- Work order
It would help if you retyped the data exactly, leaving out the pictures.

(Beginning of Data supplied)

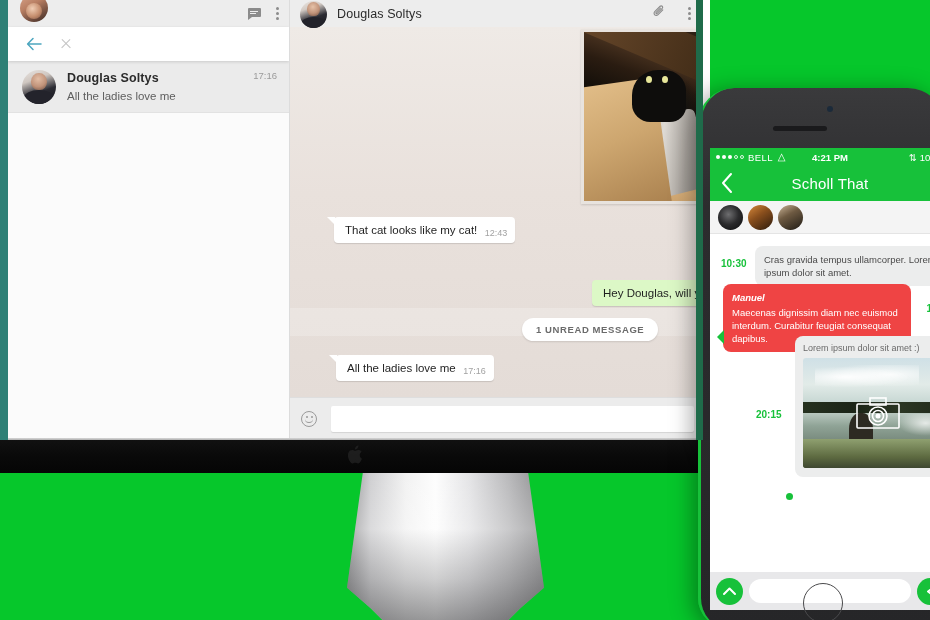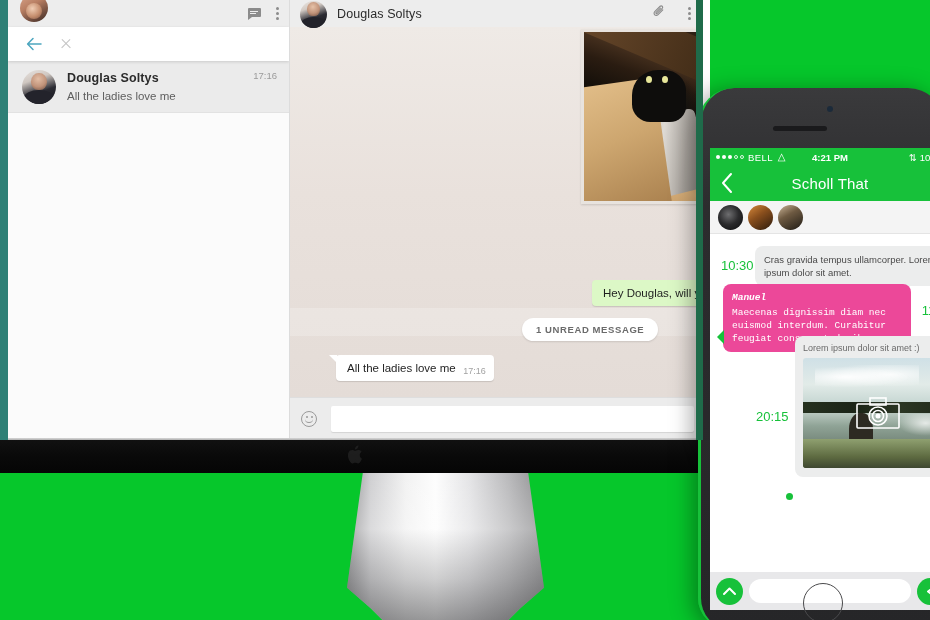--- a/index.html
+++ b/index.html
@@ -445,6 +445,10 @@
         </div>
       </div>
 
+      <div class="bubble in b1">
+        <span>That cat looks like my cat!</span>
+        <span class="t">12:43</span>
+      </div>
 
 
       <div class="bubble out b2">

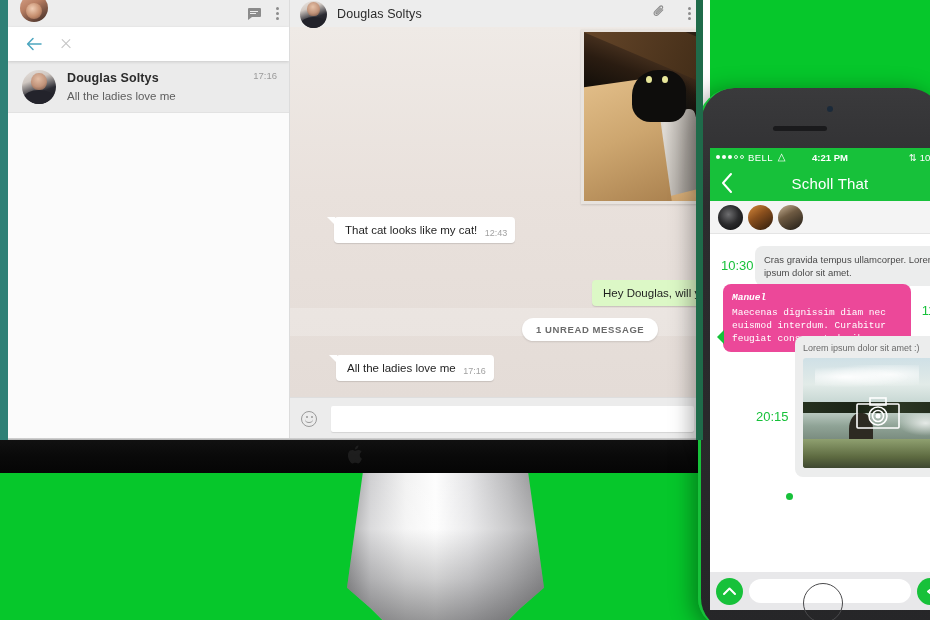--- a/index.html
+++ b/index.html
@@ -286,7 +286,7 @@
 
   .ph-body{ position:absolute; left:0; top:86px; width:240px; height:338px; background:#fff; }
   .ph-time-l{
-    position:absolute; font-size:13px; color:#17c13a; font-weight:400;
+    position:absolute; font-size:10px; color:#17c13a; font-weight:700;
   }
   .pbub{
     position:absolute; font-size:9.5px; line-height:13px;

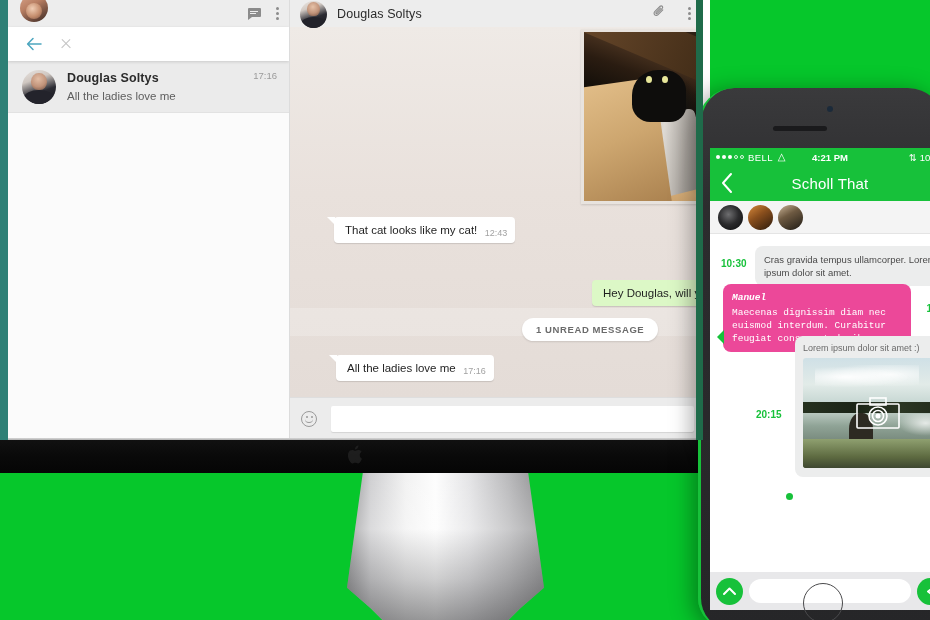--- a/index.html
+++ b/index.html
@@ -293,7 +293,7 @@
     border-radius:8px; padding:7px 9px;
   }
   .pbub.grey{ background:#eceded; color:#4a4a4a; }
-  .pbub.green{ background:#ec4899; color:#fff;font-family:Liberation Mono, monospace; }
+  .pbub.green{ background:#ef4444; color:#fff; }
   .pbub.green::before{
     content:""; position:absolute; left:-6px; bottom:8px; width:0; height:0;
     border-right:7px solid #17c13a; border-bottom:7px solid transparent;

(End of Data supplied)

- Answer
--- a/index.html
+++ b/index.html
@@ -445,6 +445,10 @@
         </div>
       </div>
 
+      <div class="bubble in b1">
+        <span>That cat looks like my cat!</span>
+        <span class="t">12:43</span>
+      </div>
 
 
       <div class="bubble out b2">

--- a/index.html
+++ b/index.html
@@ -286,7 +286,7 @@
 
   .ph-body{ position:absolute; left:0; top:86px; width:240px; height:338px; background:#fff; }
   .ph-time-l{
-    position:absolute; font-size:13px; color:#17c13a; font-weight:400;
+    position:absolute; font-size:10px; color:#17c13a; font-weight:700;
   }
   .pbub{
     position:absolute; font-size:9.5px; line-height:13px;

--- a/index.html
+++ b/index.html
@@ -293,7 +293,7 @@
     border-radius:8px; padding:7px 9px;
   }
   .pbub.grey{ background:#eceded; color:#4a4a4a; }
-  .pbub.green{ background:#ec4899; color:#fff;font-family:Liberation Mono, monospace; }
+  .pbub.green{ background:#ef4444; color:#fff; }
   .pbub.green::before{
     content:""; position:absolute; left:-6px; bottom:8px; width:0; height:0;
     border-right:7px solid #17c13a; border-bottom:7px solid transparent;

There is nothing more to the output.